Give the entries again, word for word.

Source data
________________________

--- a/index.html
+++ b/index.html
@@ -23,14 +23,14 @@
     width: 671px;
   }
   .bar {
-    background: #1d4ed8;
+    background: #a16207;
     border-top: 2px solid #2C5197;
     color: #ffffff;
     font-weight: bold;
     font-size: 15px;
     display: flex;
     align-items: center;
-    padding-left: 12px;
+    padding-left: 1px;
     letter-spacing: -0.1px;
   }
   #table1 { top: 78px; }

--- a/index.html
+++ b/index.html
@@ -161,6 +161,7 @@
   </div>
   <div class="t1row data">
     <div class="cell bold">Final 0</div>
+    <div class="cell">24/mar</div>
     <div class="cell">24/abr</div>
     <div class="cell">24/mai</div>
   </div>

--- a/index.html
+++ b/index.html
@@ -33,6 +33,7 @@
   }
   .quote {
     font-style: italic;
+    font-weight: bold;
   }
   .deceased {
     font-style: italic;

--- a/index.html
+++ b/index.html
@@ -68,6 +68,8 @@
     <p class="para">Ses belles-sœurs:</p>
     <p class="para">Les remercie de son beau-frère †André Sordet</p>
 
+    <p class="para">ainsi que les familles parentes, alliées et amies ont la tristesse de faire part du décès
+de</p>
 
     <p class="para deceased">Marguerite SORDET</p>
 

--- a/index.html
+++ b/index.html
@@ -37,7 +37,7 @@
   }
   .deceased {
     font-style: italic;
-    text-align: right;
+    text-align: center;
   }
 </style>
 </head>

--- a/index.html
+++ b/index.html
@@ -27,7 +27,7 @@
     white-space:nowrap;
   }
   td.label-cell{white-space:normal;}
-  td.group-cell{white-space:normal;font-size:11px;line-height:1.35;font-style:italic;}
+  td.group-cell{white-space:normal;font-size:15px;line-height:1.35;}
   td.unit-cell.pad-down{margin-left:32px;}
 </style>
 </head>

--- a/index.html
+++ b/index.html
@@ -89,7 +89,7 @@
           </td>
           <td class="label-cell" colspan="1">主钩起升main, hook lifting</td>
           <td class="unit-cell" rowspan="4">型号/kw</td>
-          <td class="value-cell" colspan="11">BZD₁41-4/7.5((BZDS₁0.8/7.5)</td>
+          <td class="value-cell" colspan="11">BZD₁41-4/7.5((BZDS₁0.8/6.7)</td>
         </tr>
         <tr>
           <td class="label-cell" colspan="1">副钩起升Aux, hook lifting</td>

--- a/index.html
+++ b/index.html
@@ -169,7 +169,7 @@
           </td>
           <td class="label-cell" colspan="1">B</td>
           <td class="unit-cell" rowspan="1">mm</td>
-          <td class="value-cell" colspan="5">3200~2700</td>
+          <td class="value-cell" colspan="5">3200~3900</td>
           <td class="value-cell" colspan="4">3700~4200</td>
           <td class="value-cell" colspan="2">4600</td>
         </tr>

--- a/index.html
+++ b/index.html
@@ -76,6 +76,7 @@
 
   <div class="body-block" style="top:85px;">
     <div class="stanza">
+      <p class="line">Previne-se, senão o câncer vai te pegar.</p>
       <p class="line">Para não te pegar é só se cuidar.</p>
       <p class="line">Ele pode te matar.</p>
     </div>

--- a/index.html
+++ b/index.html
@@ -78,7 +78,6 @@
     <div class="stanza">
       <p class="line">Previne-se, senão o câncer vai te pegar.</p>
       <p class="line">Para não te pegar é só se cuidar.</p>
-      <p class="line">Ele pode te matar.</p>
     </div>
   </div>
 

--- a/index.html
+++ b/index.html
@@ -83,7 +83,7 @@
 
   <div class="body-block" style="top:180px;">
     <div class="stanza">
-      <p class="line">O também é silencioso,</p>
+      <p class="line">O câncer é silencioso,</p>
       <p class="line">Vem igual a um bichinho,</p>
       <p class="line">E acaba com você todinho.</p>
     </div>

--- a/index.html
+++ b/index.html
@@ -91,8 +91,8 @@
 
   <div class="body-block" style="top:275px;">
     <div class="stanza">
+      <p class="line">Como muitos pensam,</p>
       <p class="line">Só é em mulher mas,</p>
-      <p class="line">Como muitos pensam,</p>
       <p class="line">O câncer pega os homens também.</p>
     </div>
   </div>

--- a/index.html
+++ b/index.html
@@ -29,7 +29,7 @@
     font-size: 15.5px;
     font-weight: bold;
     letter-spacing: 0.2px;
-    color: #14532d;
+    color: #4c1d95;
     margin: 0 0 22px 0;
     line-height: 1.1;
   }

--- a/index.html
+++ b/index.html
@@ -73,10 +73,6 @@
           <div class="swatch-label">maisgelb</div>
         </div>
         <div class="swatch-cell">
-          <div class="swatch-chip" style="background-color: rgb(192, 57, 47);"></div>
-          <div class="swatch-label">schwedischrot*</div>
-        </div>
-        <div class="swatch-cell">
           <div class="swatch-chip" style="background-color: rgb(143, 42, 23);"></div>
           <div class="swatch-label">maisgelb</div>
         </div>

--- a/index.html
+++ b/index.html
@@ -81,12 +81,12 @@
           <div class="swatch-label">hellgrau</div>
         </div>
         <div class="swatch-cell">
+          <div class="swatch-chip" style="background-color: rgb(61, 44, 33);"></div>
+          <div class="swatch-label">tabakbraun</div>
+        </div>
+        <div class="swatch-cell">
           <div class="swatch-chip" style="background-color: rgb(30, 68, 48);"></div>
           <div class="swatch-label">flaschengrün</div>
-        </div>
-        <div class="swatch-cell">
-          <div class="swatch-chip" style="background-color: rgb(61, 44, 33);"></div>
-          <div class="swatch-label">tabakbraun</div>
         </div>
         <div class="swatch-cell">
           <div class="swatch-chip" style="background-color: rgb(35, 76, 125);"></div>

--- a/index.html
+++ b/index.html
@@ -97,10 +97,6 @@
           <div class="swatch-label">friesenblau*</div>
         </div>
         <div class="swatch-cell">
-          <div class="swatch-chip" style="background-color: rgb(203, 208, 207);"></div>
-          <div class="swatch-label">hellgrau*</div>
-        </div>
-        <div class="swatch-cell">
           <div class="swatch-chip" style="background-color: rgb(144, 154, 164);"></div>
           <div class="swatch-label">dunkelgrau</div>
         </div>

________________________

- **Solution to the exercise**:
--- a/index.html
+++ b/index.html
@@ -23,14 +23,14 @@
     width: 671px;
   }
   .bar {
-    background: #1d4ed8;
+    background: #a16207;
     border-top: 2px solid #2C5197;
     color: #ffffff;
     font-weight: bold;
     font-size: 15px;
     display: flex;
     align-items: center;
-    padding-left: 12px;
+    padding-left: 1px;
     letter-spacing: -0.1px;
   }
   #table1 { top: 78px; }

--- a/index.html
+++ b/index.html
@@ -161,6 +161,7 @@
   </div>
   <div class="t1row data">
     <div class="cell bold">Final 0</div>
+    <div class="cell">24/mar</div>
     <div class="cell">24/abr</div>
     <div class="cell">24/mai</div>
   </div>

--- a/index.html
+++ b/index.html
@@ -33,6 +33,7 @@
   }
   .quote {
     font-style: italic;
+    font-weight: bold;
   }
   .deceased {
     font-style: italic;

--- a/index.html
+++ b/index.html
@@ -68,6 +68,8 @@
     <p class="para">Ses belles-sœurs:</p>
     <p class="para">Les remercie de son beau-frère †André Sordet</p>
 
+    <p class="para">ainsi que les familles parentes, alliées et amies ont la tristesse de faire part du décès
+de</p>
 
     <p class="para deceased">Marguerite SORDET</p>
 

--- a/index.html
+++ b/index.html
@@ -37,7 +37,7 @@
   }
   .deceased {
     font-style: italic;
-    text-align: right;
+    text-align: center;
   }
 </style>
 </head>

--- a/index.html
+++ b/index.html
@@ -27,7 +27,7 @@
     white-space:nowrap;
   }
   td.label-cell{white-space:normal;}
-  td.group-cell{white-space:normal;font-size:11px;line-height:1.35;font-style:italic;}
+  td.group-cell{white-space:normal;font-size:15px;line-height:1.35;}
   td.unit-cell.pad-down{margin-left:32px;}
 </style>
 </head>

--- a/index.html
+++ b/index.html
@@ -89,7 +89,7 @@
           </td>
           <td class="label-cell" colspan="1">主钩起升main, hook lifting</td>
           <td class="unit-cell" rowspan="4">型号/kw</td>
-          <td class="value-cell" colspan="11">BZD₁41-4/7.5((BZDS₁0.8/7.5)</td>
+          <td class="value-cell" colspan="11">BZD₁41-4/7.5((BZDS₁0.8/6.7)</td>
         </tr>
         <tr>
           <td class="label-cell" colspan="1">副钩起升Aux, hook lifting</td>

--- a/index.html
+++ b/index.html
@@ -169,7 +169,7 @@
           </td>
           <td class="label-cell" colspan="1">B</td>
           <td class="unit-cell" rowspan="1">mm</td>
-          <td class="value-cell" colspan="5">3200~2700</td>
+          <td class="value-cell" colspan="5">3200~3900</td>
           <td class="value-cell" colspan="4">3700~4200</td>
           <td class="value-cell" colspan="2">4600</td>
         </tr>

--- a/index.html
+++ b/index.html
@@ -76,6 +76,7 @@
 
   <div class="body-block" style="top:85px;">
     <div class="stanza">
+      <p class="line">Previne-se, senão o câncer vai te pegar.</p>
       <p class="line">Para não te pegar é só se cuidar.</p>
       <p class="line">Ele pode te matar.</p>
     </div>

--- a/index.html
+++ b/index.html
@@ -78,7 +78,6 @@
     <div class="stanza">
       <p class="line">Previne-se, senão o câncer vai te pegar.</p>
       <p class="line">Para não te pegar é só se cuidar.</p>
-      <p class="line">Ele pode te matar.</p>
     </div>
   </div>
 

--- a/index.html
+++ b/index.html
@@ -83,7 +83,7 @@
 
   <div class="body-block" style="top:180px;">
     <div class="stanza">
-      <p class="line">O também é silencioso,</p>
+      <p class="line">O câncer é silencioso,</p>
       <p class="line">Vem igual a um bichinho,</p>
       <p class="line">E acaba com você todinho.</p>
     </div>

--- a/index.html
+++ b/index.html
@@ -91,8 +91,8 @@
 
   <div class="body-block" style="top:275px;">
     <div class="stanza">
+      <p class="line">Como muitos pensam,</p>
       <p class="line">Só é em mulher mas,</p>
-      <p class="line">Como muitos pensam,</p>
       <p class="line">O câncer pega os homens também.</p>
     </div>
   </div>

--- a/index.html
+++ b/index.html
@@ -29,7 +29,7 @@
     font-size: 15.5px;
     font-weight: bold;
     letter-spacing: 0.2px;
-    color: #14532d;
+    color: #4c1d95;
     margin: 0 0 22px 0;
     line-height: 1.1;
   }

--- a/index.html
+++ b/index.html
@@ -73,10 +73,6 @@
           <div class="swatch-label">maisgelb</div>
         </div>
         <div class="swatch-cell">
-          <div class="swatch-chip" style="background-color: rgb(192, 57, 47);"></div>
-          <div class="swatch-label">schwedischrot*</div>
-        </div>
-        <div class="swatch-cell">
           <div class="swatch-chip" style="background-color: rgb(143, 42, 23);"></div>
           <div class="swatch-label">maisgelb</div>
         </div>

--- a/index.html
+++ b/index.html
@@ -81,12 +81,12 @@
           <div class="swatch-label">hellgrau</div>
         </div>
         <div class="swatch-cell">
+          <div class="swatch-chip" style="background-color: rgb(61, 44, 33);"></div>
+          <div class="swatch-label">tabakbraun</div>
+        </div>
+        <div class="swatch-cell">
           <div class="swatch-chip" style="background-color: rgb(30, 68, 48);"></div>
           <div class="swatch-label">flaschengrün</div>
-        </div>
-        <div class="swatch-cell">
-          <div class="swatch-chip" style="background-color: rgb(61, 44, 33);"></div>
-          <div class="swatch-label">tabakbraun</div>
         </div>
         <div class="swatch-cell">
           <div class="swatch-chip" style="background-color: rgb(35, 76, 125);"></div>

--- a/index.html
+++ b/index.html
@@ -97,10 +97,6 @@
           <div class="swatch-label">friesenblau*</div>
         </div>
         <div class="swatch-cell">
-          <div class="swatch-chip" style="background-color: rgb(203, 208, 207);"></div>
-          <div class="swatch-label">hellgrau*</div>
-        </div>
-        <div class="swatch-cell">
           <div class="swatch-chip" style="background-color: rgb(144, 154, 164);"></div>
           <div class="swatch-label">dunkelgrau</div>
         </div>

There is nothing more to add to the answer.